▸ **BRIEF**: Go through the entries that follow and count every line with the string "letter". Reply with the number only.

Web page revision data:
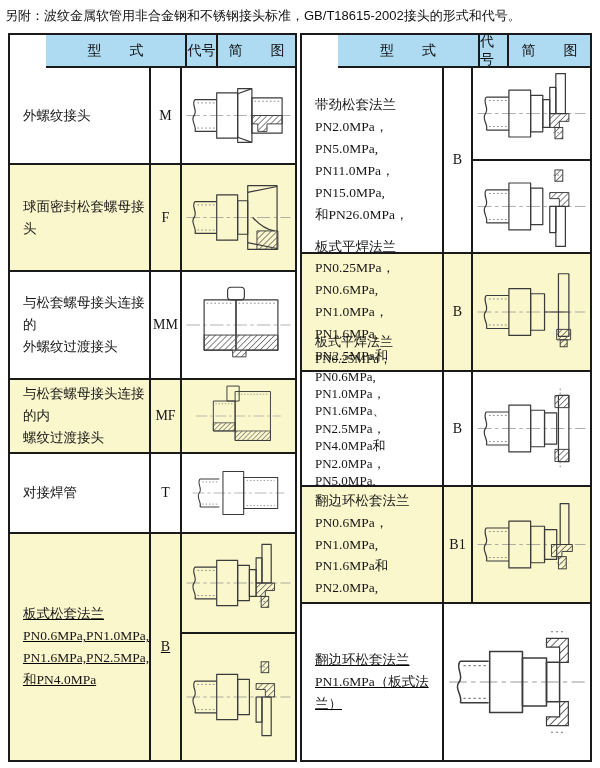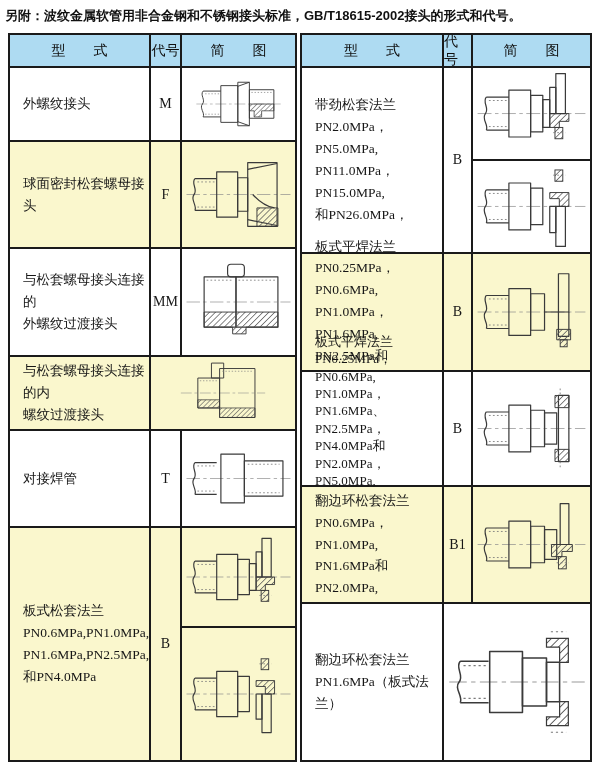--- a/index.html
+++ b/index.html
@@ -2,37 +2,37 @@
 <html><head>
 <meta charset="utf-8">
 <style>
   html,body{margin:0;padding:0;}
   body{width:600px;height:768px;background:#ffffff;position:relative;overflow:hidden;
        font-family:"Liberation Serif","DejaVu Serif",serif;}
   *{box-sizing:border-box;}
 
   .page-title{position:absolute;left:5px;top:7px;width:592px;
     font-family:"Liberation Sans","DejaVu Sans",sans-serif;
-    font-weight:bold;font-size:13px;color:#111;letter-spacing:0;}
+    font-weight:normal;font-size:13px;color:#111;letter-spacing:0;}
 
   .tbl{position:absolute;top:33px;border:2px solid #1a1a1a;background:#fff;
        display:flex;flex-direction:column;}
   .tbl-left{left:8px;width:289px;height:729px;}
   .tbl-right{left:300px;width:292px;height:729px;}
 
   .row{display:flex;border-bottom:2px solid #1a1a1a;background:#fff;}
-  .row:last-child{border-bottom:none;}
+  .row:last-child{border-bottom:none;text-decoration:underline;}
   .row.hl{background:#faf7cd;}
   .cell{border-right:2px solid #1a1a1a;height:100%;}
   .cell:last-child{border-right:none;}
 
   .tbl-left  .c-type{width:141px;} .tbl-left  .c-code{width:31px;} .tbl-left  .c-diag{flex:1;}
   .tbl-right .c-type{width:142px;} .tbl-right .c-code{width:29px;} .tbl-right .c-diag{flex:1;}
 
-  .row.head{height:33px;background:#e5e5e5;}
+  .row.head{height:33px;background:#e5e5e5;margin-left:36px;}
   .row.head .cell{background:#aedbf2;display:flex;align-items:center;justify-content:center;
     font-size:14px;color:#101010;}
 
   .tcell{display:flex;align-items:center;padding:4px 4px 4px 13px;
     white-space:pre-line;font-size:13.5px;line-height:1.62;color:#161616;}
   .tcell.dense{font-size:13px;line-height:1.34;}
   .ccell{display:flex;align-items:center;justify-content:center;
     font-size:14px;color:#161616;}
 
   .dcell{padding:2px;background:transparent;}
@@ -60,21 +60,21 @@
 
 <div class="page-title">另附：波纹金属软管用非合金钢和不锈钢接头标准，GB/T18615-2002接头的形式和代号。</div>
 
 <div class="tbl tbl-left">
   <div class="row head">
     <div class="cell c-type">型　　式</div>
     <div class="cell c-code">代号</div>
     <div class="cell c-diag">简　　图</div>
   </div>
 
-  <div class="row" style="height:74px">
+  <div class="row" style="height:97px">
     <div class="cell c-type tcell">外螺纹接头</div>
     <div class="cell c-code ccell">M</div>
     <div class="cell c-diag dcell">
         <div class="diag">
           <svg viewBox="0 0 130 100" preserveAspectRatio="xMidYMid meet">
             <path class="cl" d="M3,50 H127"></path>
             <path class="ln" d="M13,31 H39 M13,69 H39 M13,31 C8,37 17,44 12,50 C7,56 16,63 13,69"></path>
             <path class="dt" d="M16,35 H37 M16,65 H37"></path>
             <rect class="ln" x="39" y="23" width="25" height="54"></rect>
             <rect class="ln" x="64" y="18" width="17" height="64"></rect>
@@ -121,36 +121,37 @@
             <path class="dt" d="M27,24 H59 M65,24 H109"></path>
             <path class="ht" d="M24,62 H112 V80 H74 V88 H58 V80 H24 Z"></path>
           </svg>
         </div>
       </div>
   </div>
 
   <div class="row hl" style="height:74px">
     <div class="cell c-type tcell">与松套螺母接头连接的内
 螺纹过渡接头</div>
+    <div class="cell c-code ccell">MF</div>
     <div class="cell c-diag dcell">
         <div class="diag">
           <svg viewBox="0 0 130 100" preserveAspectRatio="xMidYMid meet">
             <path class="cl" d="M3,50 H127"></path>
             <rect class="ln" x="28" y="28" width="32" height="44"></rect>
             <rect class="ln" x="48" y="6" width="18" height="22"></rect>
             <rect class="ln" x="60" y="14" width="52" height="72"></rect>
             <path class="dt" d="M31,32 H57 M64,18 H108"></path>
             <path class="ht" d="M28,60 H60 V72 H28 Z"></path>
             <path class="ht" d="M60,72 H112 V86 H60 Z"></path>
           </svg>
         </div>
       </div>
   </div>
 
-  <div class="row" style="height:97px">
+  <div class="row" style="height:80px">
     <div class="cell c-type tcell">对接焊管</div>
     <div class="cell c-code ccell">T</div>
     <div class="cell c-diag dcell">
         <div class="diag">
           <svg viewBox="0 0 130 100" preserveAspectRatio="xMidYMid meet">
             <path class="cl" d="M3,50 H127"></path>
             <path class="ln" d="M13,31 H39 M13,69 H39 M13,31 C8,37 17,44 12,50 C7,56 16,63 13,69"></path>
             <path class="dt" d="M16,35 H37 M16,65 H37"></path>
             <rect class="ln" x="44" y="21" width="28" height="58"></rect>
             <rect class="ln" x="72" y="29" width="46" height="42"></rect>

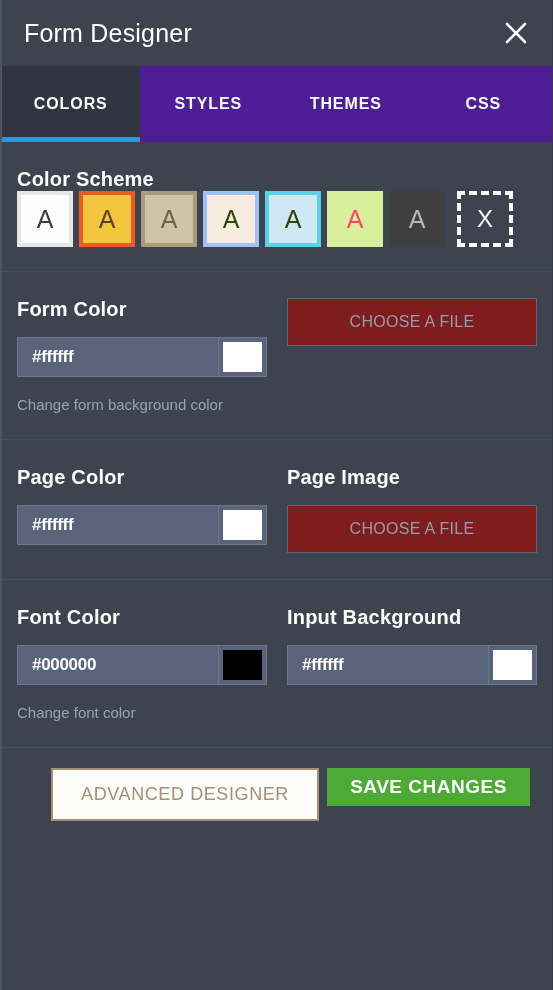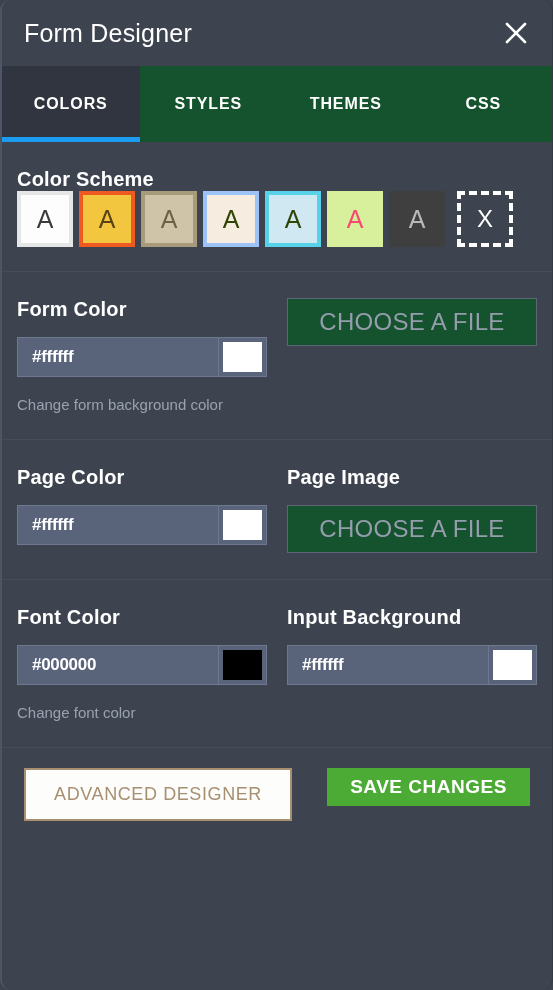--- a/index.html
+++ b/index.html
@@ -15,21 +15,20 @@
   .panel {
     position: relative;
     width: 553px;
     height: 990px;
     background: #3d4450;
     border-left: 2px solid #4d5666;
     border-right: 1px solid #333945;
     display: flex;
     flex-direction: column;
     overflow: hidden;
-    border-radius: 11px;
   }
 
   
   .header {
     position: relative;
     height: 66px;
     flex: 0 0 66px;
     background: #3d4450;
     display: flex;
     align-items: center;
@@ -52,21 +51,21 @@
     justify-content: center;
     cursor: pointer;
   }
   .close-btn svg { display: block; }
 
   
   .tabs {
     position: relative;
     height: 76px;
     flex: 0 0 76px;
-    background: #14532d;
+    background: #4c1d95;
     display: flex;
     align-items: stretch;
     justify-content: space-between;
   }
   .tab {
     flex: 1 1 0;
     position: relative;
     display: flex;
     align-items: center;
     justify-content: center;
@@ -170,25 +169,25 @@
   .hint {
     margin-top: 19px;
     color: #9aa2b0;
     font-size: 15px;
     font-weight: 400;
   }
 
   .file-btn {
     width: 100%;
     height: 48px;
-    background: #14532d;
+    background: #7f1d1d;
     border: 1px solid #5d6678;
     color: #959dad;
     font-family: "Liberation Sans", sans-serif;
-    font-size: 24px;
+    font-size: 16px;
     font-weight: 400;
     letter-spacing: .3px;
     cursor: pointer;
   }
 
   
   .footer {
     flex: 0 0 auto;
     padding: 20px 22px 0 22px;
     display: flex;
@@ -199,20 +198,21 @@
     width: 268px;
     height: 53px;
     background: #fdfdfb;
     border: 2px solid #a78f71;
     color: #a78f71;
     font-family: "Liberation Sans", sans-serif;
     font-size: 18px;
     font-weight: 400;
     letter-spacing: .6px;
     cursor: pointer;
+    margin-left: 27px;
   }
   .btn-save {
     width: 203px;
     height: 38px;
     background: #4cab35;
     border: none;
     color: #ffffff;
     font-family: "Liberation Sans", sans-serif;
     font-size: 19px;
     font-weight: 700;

...

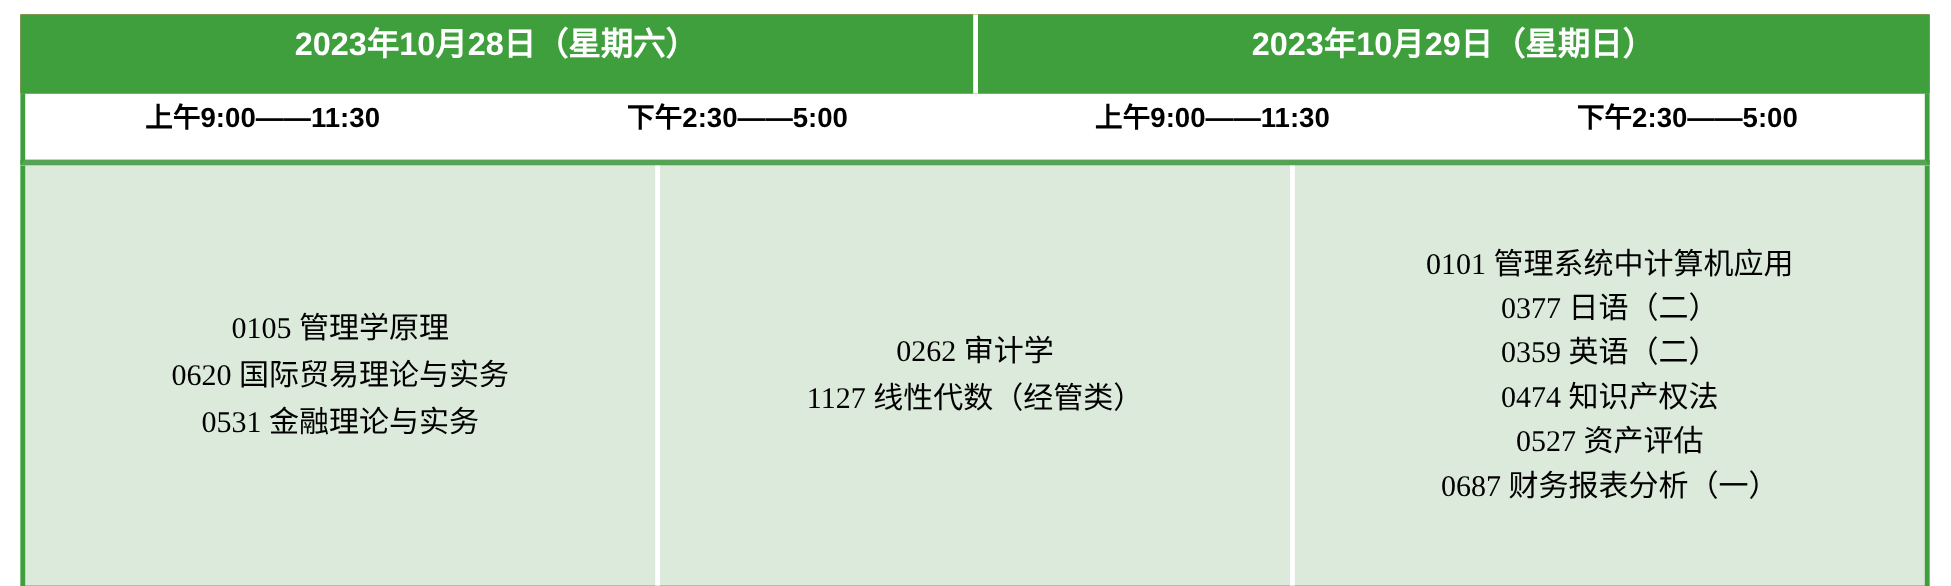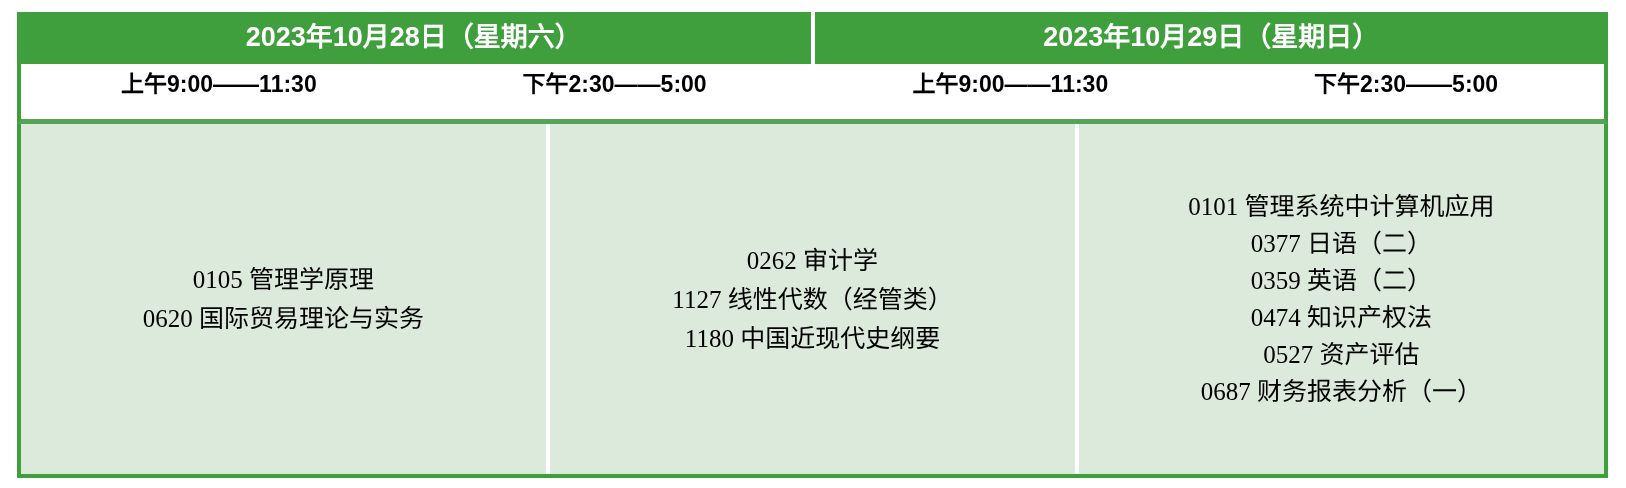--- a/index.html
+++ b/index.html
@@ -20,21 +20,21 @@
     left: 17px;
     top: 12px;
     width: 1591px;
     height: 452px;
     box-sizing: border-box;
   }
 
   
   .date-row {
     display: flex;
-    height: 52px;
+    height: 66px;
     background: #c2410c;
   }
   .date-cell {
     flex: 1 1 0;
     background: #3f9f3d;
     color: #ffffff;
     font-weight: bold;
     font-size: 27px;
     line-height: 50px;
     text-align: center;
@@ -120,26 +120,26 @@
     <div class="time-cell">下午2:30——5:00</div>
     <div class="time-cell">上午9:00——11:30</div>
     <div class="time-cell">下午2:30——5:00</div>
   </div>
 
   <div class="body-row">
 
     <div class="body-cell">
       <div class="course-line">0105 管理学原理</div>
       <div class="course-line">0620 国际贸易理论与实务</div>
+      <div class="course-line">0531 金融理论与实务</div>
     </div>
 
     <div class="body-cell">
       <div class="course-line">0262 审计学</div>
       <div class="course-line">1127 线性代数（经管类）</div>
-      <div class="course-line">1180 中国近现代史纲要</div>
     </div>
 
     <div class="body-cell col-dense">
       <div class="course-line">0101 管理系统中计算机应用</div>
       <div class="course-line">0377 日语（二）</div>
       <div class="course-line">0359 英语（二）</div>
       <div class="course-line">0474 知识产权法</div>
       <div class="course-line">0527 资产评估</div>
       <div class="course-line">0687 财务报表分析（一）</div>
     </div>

▸ **SOLUTION FOR THIS PROBLEM**: 4